EL PELIGRO DE LAS IDEOLOGÍAS

Estamos inmersos en ideologías en el ámbito político, económico, religioso, cultural, social y en general. Sin embargo, la sociedad de hoy tiene todas las herramientas, acceso a la información y a la lectura, para comprender qué significa una ideología y por qué es sumamente peligrosa. Las ideologías tienen que ver directamente con nuestro modo de vivir, pensar y actuar.

Para Hannah Arendt, teórica política alemana de origen judío, cuando el espíritu humano, llevado por la embriaguez de los discursos consoladores, deja de pensar por sí mismo y deja de tener una mirada crítica hacia su entorno, ahí empieza la ideología”.

Arendt sabía que una ideología se identifica por el hecho de tomarse atributos mesiánicos, volviéndose una autoridad moral con falsas promesas y con la pretensión de “enseñarnos” qué es el bien y qué es el mal.
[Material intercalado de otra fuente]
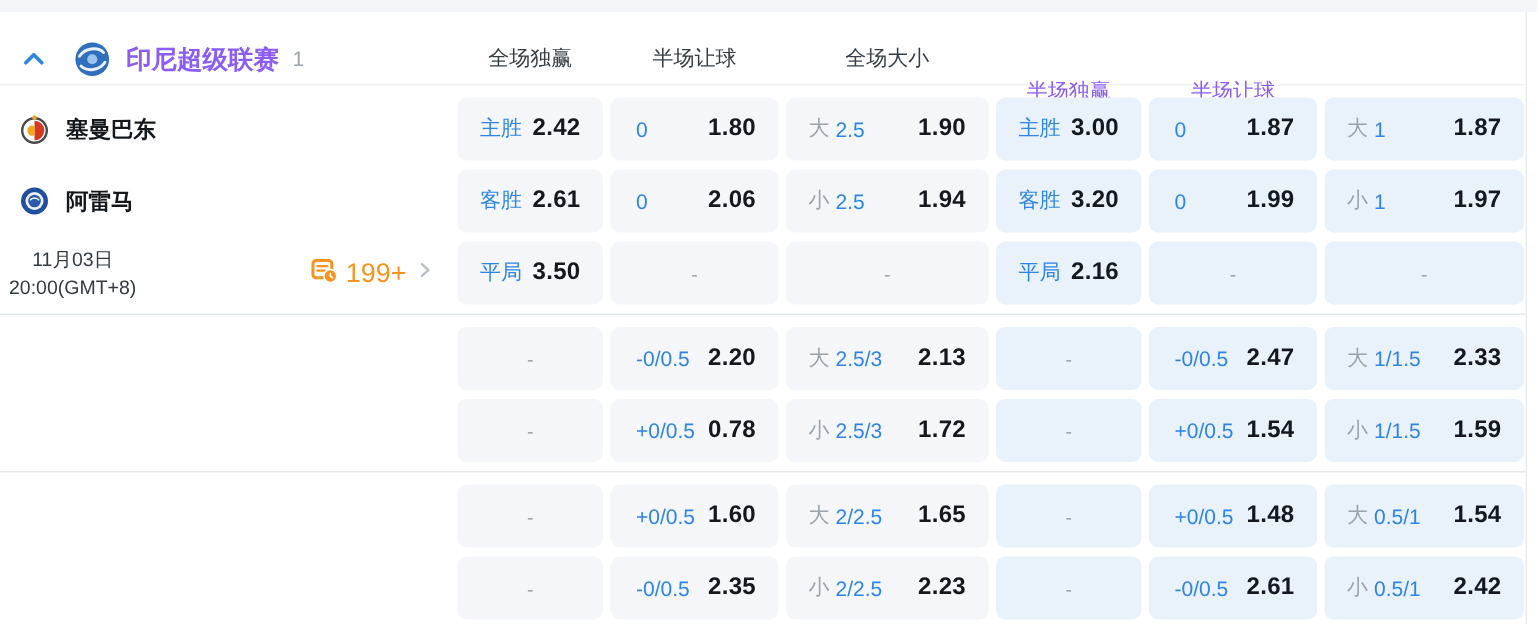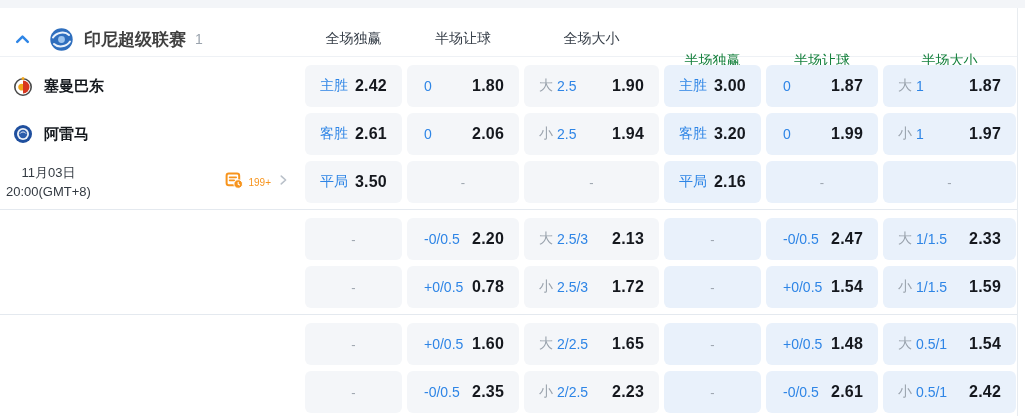--- a/index.html
+++ b/index.html
@@ -16,34 +16,34 @@
     height:48px;
   }
   .header-row { height:49px; border-bottom:1px solid #eef1f5; }
   .block { padding:5px 0 3px; border-bottom:1px solid #e4e9ef; }
   .block.last { border-bottom:none; }
 
   
   .head-left { display:flex; align-items:center; padding-left:14px; }
   .chev-up { display:inline-flex; cursor:pointer; }
   .league-icon { display:inline-flex; margin-left:18px; }
-  .league-title { margin-left:10px; font-size:17px; font-weight:700; color:#404040; cursor:pointer; }
+  .league-title { margin-left:10px; font-size:17px; font-weight:700; color:#8b5cf6; cursor:pointer; }
   .match-count { margin-left:9px; font-size:14px; color:#9aa3ad; }
 
   .col-head { text-align:center; font-size:14px; color:#363e48; }
-  .col-head.half { color:#15803d;margin-top:44px; }
+  .col-head.half { color:#8b5cf6;margin-top:44px; }
 
   
   .team-left { display:flex; align-items:flex-end; gap:11px; padding-left:13px; cursor:pointer; }
   .team-name { font-size:15px; font-weight:600; color:#14181d; }
   .logo { display:inline-flex; width:20px; height:20px; }
   .time-left { display:flex; align-items:center; justify-content:space-between; padding:0 10px 0 6px; }
   .datetime { text-align:center; font-size:13px; color:#333a42; line-height:1.5; }
   .more-link { display:flex; align-items:center; gap:5px; cursor:pointer; }
-  .more-count { color:#f7941d; font-size:10px; }
+  .more-count { color:#f7941d; font-size:18px; }
 
   
   .cell { height:42px; border-radius:6px; display:flex; align-items:center;
           font-size:14px; cursor:pointer; }
   .cell.full { background:#f4f6f9; }
   .cell.half { background:#e9f1fb; }
   .cell.win { justify-content:center; gap:7px; }
   .cell.hdp { justify-content:space-between; padding:0 15px 0 17px; }
   .cell.ou  { padding:0 15px 0 15px; }
   .cell.empty { justify-content:center; cursor:default; }
@@ -77,21 +77,20 @@
         </svg>
       </span>
       <span class="league-title">印尼超级联赛</span>
       <span class="match-count">1</span>
     </div>
     <div class="col-head full">全场独赢</div>
     <div class="col-head full">半场让球</div>
     <div class="col-head full">全场大小</div>
     <div class="col-head half">半场独赢</div>
     <div class="col-head half">半场让球</div>
-    <div class="col-head half">半场大小</div>
   </div>
 
   <div class="block">
     <div class="grid-row">
       <div class="team-left">
         <span class="logo">
           <svg width="20" height="20" viewBox="0 0 20 20">
             <circle cx="10" cy="11" r="8.2" fill="#fff" stroke="#4a4a4a" stroke-width="1.6"></circle>
             <path d="M10 4.5a6.5 6.5 0 010 13z" fill="#d8371f"></path>
             <path d="M10 8a3.4 3.4 0 100 6.2z" fill="#f2a71b"></path>

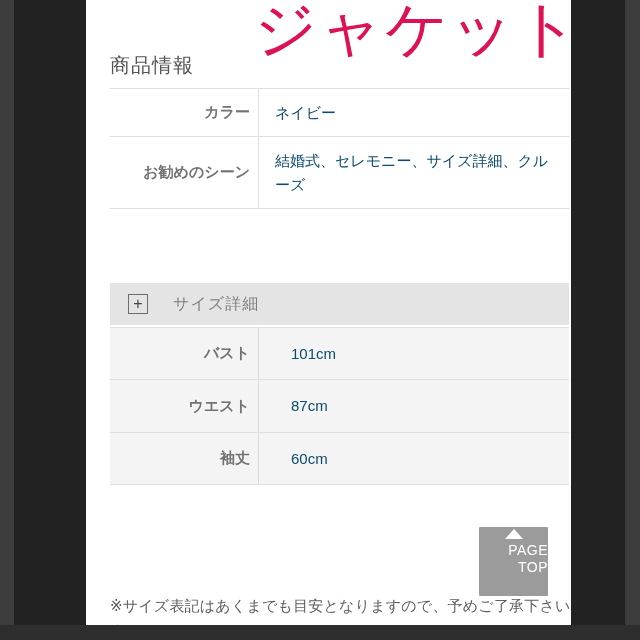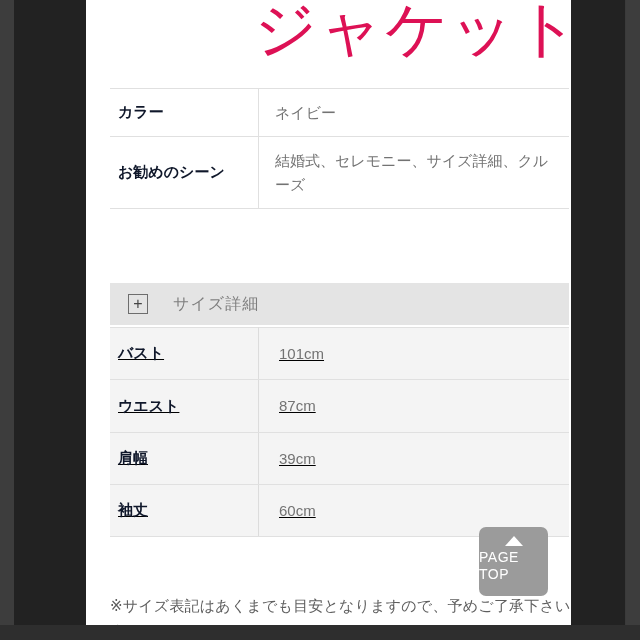--- a/index.html
+++ b/index.html
@@ -98,31 +98,31 @@
   .info-table.primary { top: 88px; }
 
   .info-table td {
     padding: 0;
     vertical-align: middle;
     border-top: 1px solid #e0e0e0;
     border-bottom: 1px solid #e0e0e0;
   }
   .info-table tr td.cell-label {
     width: 132px;
-    text-align: left;
+    text-align: right;
     font-size: 15px;
     font-weight: bold;
-    color: #0f172a;
+    color: #737373;
     padding: 12px 8px;
     border-right: 1px solid #e0e0e0;
     line-height: 1.5;
   }
   .info-table tr td.cell-value {
     font-size: 15px;
-    color: #737373;
+    color: #0c4a6e;
     padding: 12px 16px;
     line-height: 1.55;
   }
 
   
   .detail-header {
     position: absolute;
     left: 24px;
     top: 283px;
     width: 459px;
@@ -146,32 +146,32 @@
     flex: 0 0 auto;
   }
   .detail-header .detail-label {
     margin-left: 25px;
     font-size: 16px;
     color: #7e7e7e;
     letter-spacing: 1px;
   }
 
   
-  .info-table.measure { top: 327px; text-decoration: underline; }
+  .info-table.measure { top: 327px; }
   .info-table.measure td {
     background: #f4f4f4;
     border-top: 1px solid #e0e0e0;
     border-bottom: 1px solid #e0e0e0;
   }
   .info-table.measure td.cell-label {
     border-right: 1px solid #dcdcdc;
     padding: 14px 8px;
   }
   .info-table.measure td.cell-value {
-    padding: 14px 20px;
+    padding: 14px 32px;
   }
 
   
   .footnote {
     position: absolute;
     left: 24px;
     top: 594px;
     width: 470px;
     font-size: 15px;
     color: #5e5e5e;
@@ -180,26 +180,26 @@
   }
 
   
   .page-top {
     position: absolute;
     left: 479px;
     top: 527px;
     width: 69px;
     height: 69px;
     background: #9b9b9b;
-    border-radius: 7px;
+    border-radius: 1px;
     color: #ffffff;
-    text-align: left;
+    text-align: right;
     z-index: 20;
     box-sizing: border-box;
-    padding-top: 9px;
+    padding-top: 2px;
   }
   .page-top .tri {
     width: 0;
     height: 0;
     margin: 0 auto 3px auto;
     border-left: 9px solid transparent;
     border-right: 9px solid transparent;
     border-bottom: 10px solid #ffffff;
   }
   .page-top .pt-line {
@@ -213,20 +213,21 @@
 
 <div id="screen">
 
   <div class="edge edge-left"></div>
   <div class="band band-left"></div>
   <div class="band band-right"></div>
   <div class="edge edge-right"></div>
 
   <div id="page">
 
+    <div class="page-title">商品情報</div>
 
     <div class="overlay-word">ジャケット</div>
 
     <table class="info-table primary">
       <tbody>
         <tr>
           <td class="cell-label">カラー</td>
           <td class="cell-value">ネイビー</td>
         </tr>
         <tr>
@@ -243,24 +244,20 @@
 
     <table class="info-table measure">
       <tbody>
         <tr>
           <td class="cell-label">バスト</td>
           <td class="cell-value">101cm</td>
         </tr>
         <tr>
           <td class="cell-label">ウエスト</td>
           <td class="cell-value">87cm</td>
-        </tr>
-        <tr>
-          <td class="cell-label">肩幅</td>
-          <td class="cell-value">39cm</td>
         </tr>
         <tr>
           <td class="cell-label">袖丈</td>
           <td class="cell-value">60cm</td>
         </tr>
       </tbody>
     </table>
 
     <div class="footnote">※サイズ表記はあくまでも目安となりますので、予めご了承下さいませ。</div>
 

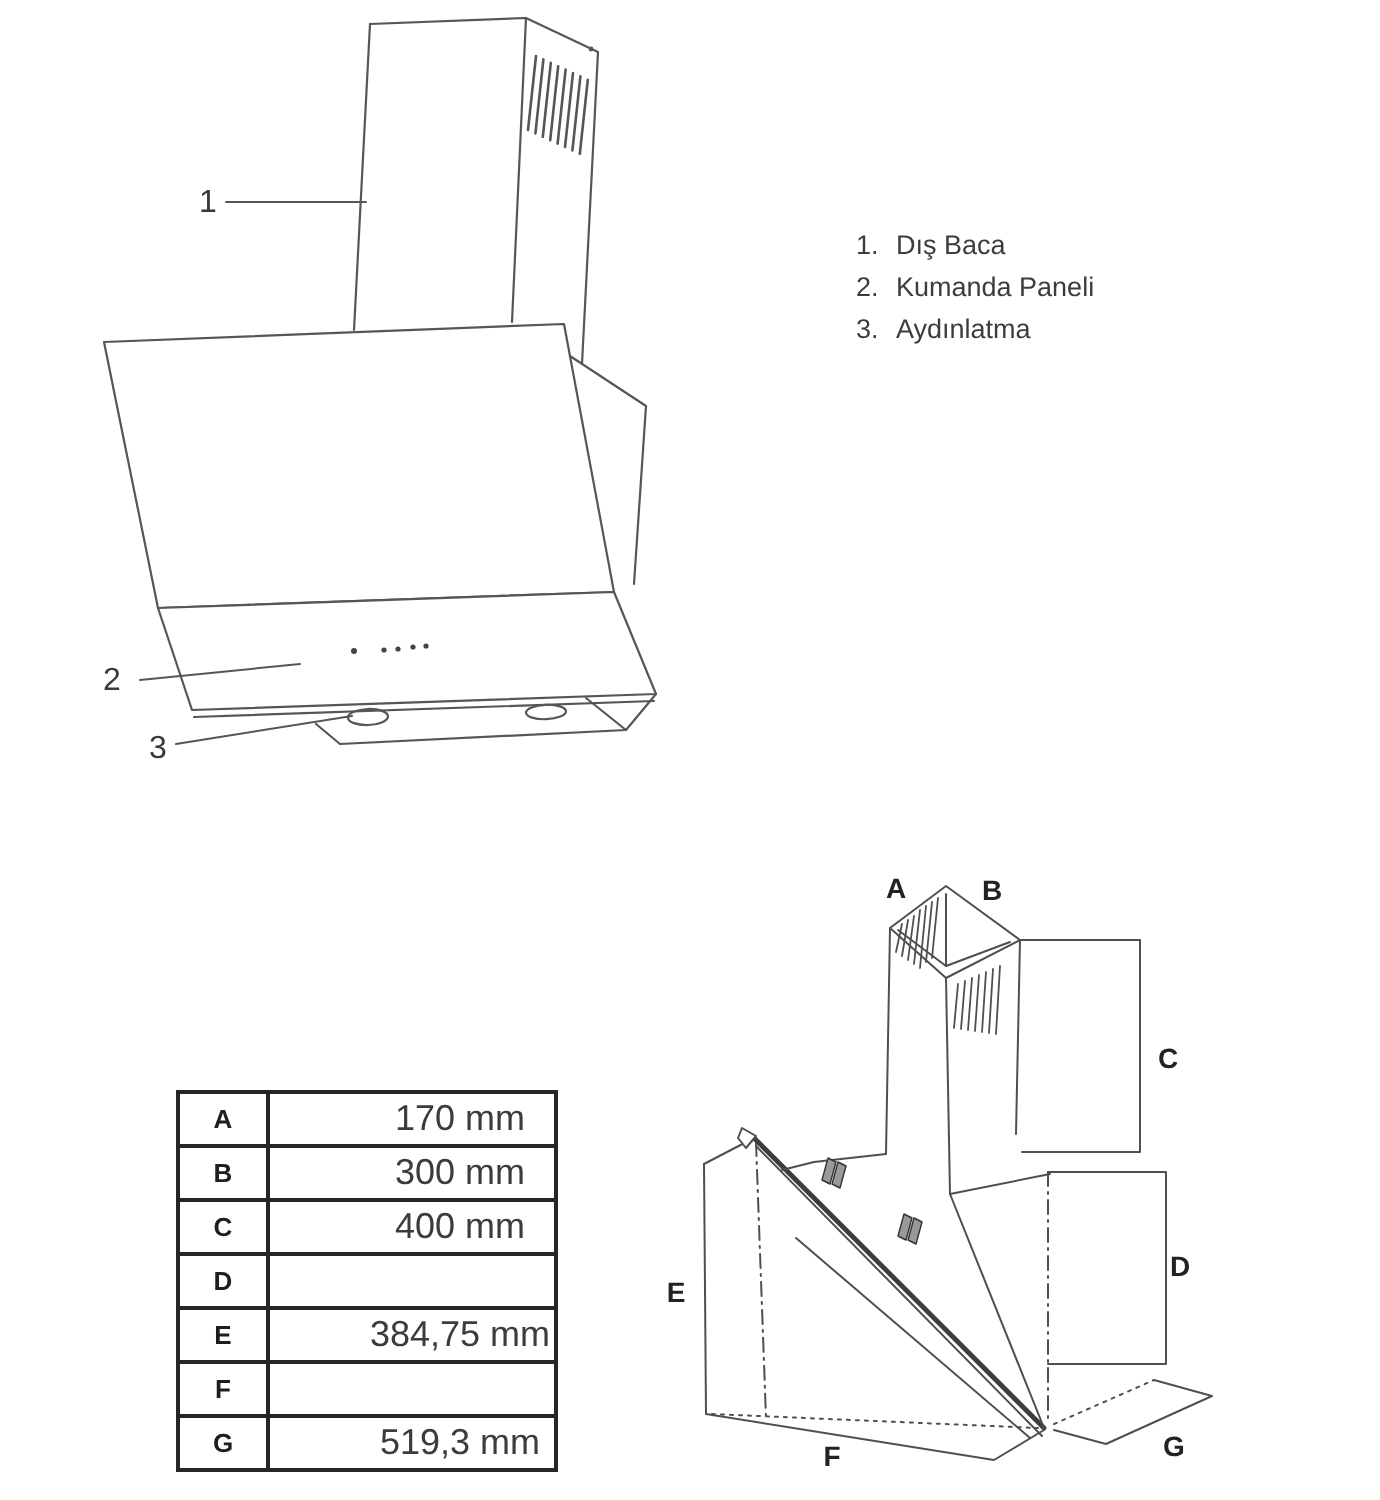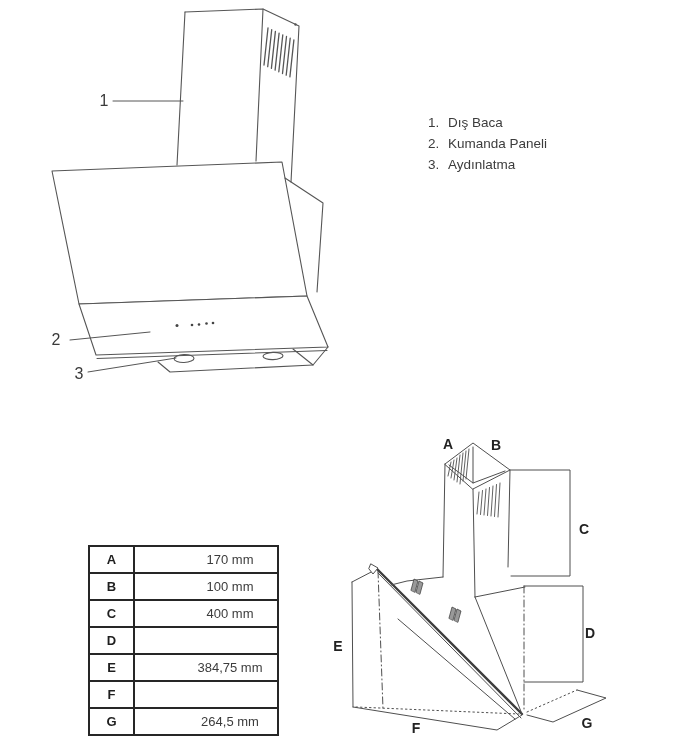--- a/index.html
+++ b/index.html
@@ -18,21 +18,21 @@
     border:2px solid #262626;box-sizing:border-box;background:#fff;
   }
   .t-row{display:flex;height:25px;border-top:2px solid #262626;}
   .t-row:first-child{border-top:none;}
   .t-key{
     width:43px;border-right:2px solid #262626;display:flex;align-items:center;
     justify-content:center;font-weight:bold;font-size:13px;color:#1e1e1e;
   }
   .t-val{
     flex:1;display:flex;align-items:center;justify-content:center;
-    font-size:13px;color:#3c3c3c;margin-left:48px;
+    font-size:18px;color:#3c3c3c;margin-left:48px;
   }
   .callout{font-size:16px;fill:#3a3a3a;font-family:"Liberation Sans",sans-serif;}
   .dimlabel{font-size:14px;font-weight:bold;fill:#222;font-family:"Liberation Sans",sans-serif;}
 </style>
 </head>
 <body>
 
 <div id="canvas">
 
   <svg id="parts-figure" width="400" height="400" viewBox="0 0 400 400">
@@ -100,39 +100,39 @@
     </div>
   </div>
 
   <div class="dim-table">
     <div class="t-row">
       <div class="t-key">A</div>
       <div class="t-val">170 mm</div>
     </div>
     <div class="t-row">
       <div class="t-key">B</div>
-      <div class="t-val">100 mm</div>
+      <div class="t-val">300 mm</div>
     </div>
     <div class="t-row">
       <div class="t-key">C</div>
       <div class="t-val">400 mm</div>
     </div>
     <div class="t-row">
       <div class="t-key">D</div>
     </div>
     <div class="t-row">
       <div class="t-key">E</div>
       <div class="t-val">384,75 mm</div>
     </div>
     <div class="t-row">
       <div class="t-key">F</div>
     </div>
     <div class="t-row">
       <div class="t-key">G</div>
-      <div class="t-val">264,5 mm</div>
+      <div class="t-val">519,3 mm</div>
     </div>
   </div>
 
   <svg id="dims-figure" width="362" height="325" viewBox="330 425 362 325">
     <g stroke="#4f4f4f" stroke-width="1" fill="none" stroke-linecap="round" stroke-linejoin="round">
 
       <g>
         <path d="M445,464 L473,443 L510,470 L473,489 Z"></path>
         <path d="M449,465 L473,483 L505,471"></path>
         <path d="M473,447 L473,483"></path>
Las ideologías, cuando surgen, buscan borrar las huellas “del sentido común”, borrar cualquier intento de “ponerse en el lugar de otro”, busca quitarnos el derecho a la libertad de pensar por sí mismo. Para Arendt, la ideología es la “prenda bonita” del totalitarismo.

La ideología ofrece al hombre el acceso a lo que Arendt llama la banalidad del mal. ¿Qué significa la banalidad del mal? La filósofa lo ejemplifica mediante el conocido escrito Eichmann en Jerusalén. De manera muy breve: Eichmann un “servidor” de la ideología nazi y de Hitler, fue un típico funcionario, sumamente insignificante que, al momento de ser juzgado por los crímenes tras el Holocausto, se justificó afirmando que sólo “cumplió órdenes” y que “hizo su trabajo”.

Eichmann es el ejemplo de un individuo que, inmerso en un “sistema ideológico”, obedeció a lo que el sistema le pidió. A Eichmann no se le recomendó la tarea de matar porque no estaba hecho para el puesto, pero estuvo involucrado en el proceso de exterminación en masa. Por lo mismo no era un “típico criminal” sino peor, porque ni siquiera tuvo el valor de enfrentarse a sus víctimas.

¿Qué tipo de sociedad estamos creando? La respuesta es dolorosa: la misma que forma a individuos como Eichmann, cuyos “deberes” están solo al servicio del “sistema”; individuos que no se cuestionan y que no son capaces de tomar decisiones, pero sí son capaces de ejecutar órdenes: “Matar”. El mal no es algo ajeno a nuestra naturaleza, no es algo que está fuera de nosotros, sino que es sumamente banal y surge en cualquiera de nosotros cuando estamos dispuestos a “callar la conciencia”.

El peor peligro es este mal tan banal en contra de las personas, como afirma Arendt, en un mundo de “reflejos condicionados”, en un mundo de “marionetas” sin el más ligero rasgo de espontaneidad; un mundo en el cual la conciencia está adormecida.


La única forma auténtica de sobrevivir, en un mundo invadido por ideologías de todo tipo, es aquella en la que la consciencia está involucrada y no renunciar a lo que Arendt llama “la fidelidad con uno mismo”. “Debo ser fiel a mí consciencia”, ese es el criterio moral por excelencia. Y no hay conciencia ahí donde no hay diálogo interior, como decía también San Agustín.